WORK TO BE COMPLETED
Copy out, precisely as given, the lines from the line with "PTS00889S: 9 x" to the end of the entries that follow.

[Edit difference data]

........

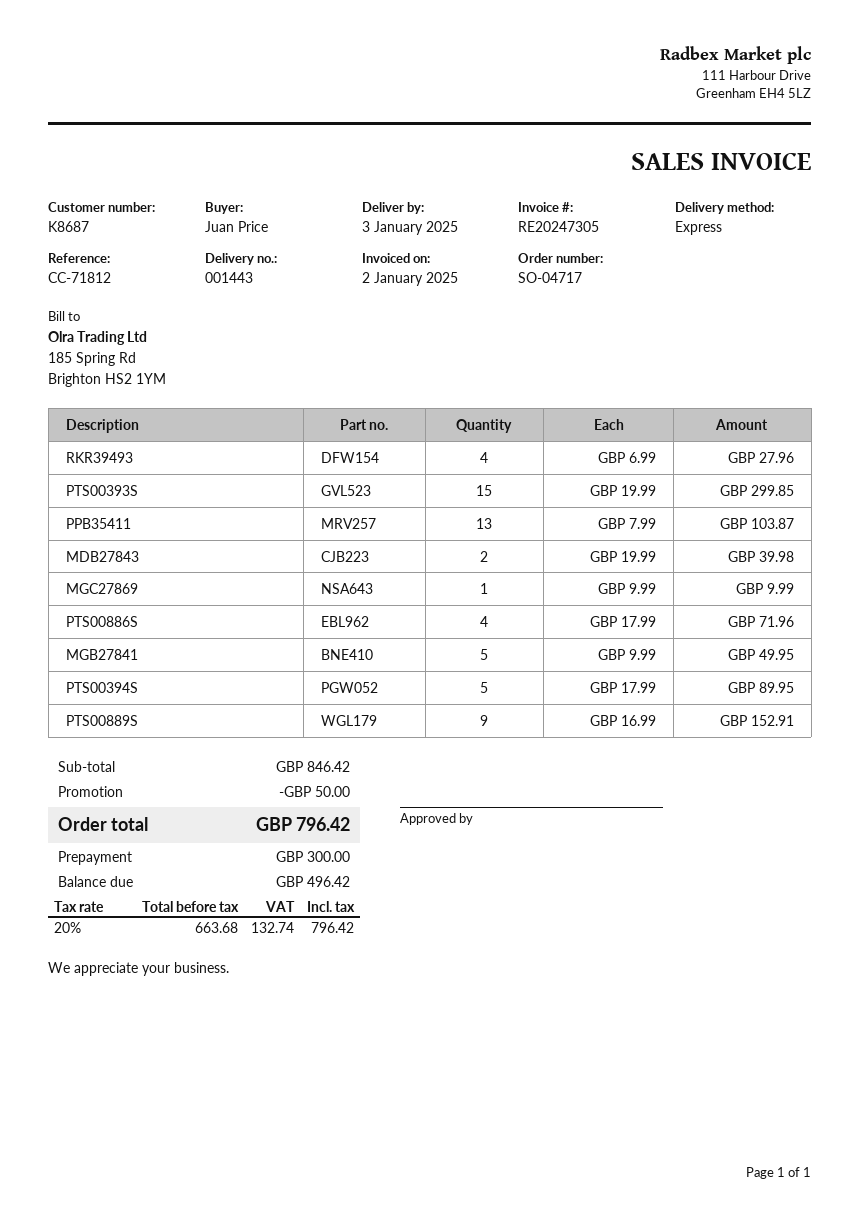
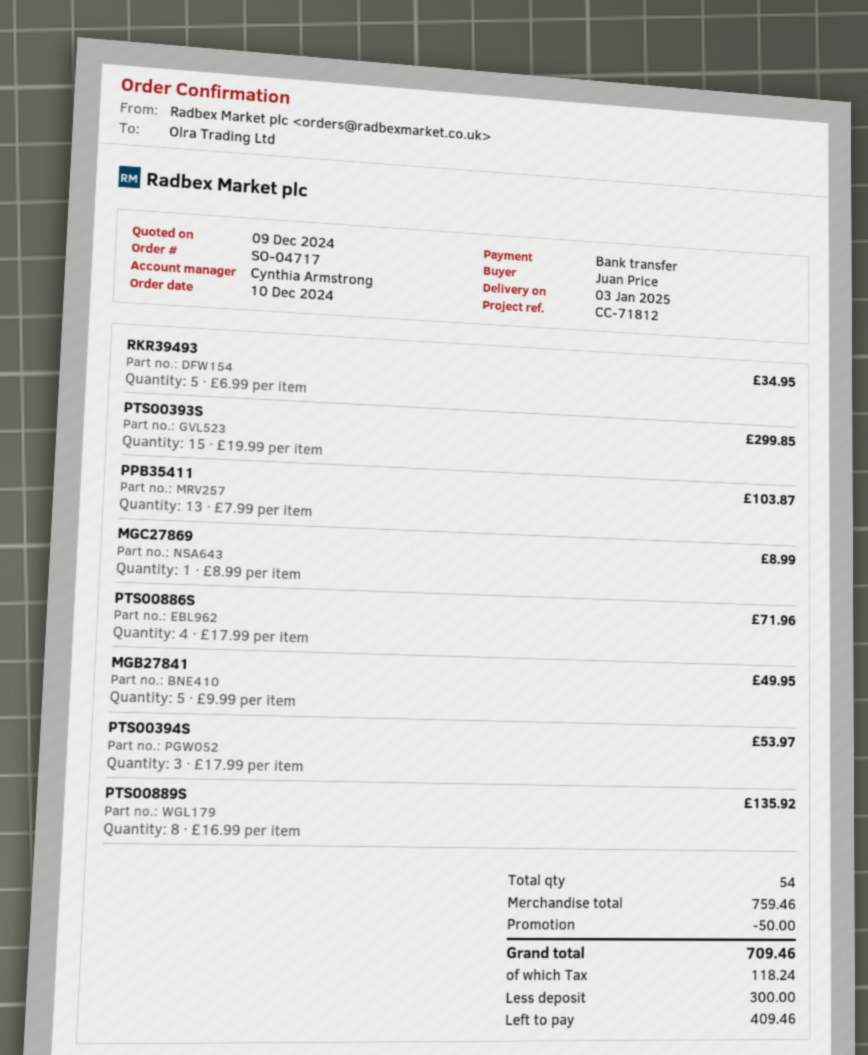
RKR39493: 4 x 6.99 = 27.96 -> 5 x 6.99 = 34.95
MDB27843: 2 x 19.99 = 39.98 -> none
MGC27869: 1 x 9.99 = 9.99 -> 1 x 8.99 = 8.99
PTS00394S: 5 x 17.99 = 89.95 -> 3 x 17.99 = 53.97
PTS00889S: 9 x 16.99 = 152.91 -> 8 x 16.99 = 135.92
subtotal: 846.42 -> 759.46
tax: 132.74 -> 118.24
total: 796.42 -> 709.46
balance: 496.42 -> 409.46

........

WORKED SOLUTION
PTS00889S: 9 x 16.99 = 152.91 -> 8 x 16.99 = 135.92
subtotal: 846.42 -> 759.46
tax: 132.74 -> 118.24
total: 796.42 -> 709.46
balance: 496.42 -> 409.46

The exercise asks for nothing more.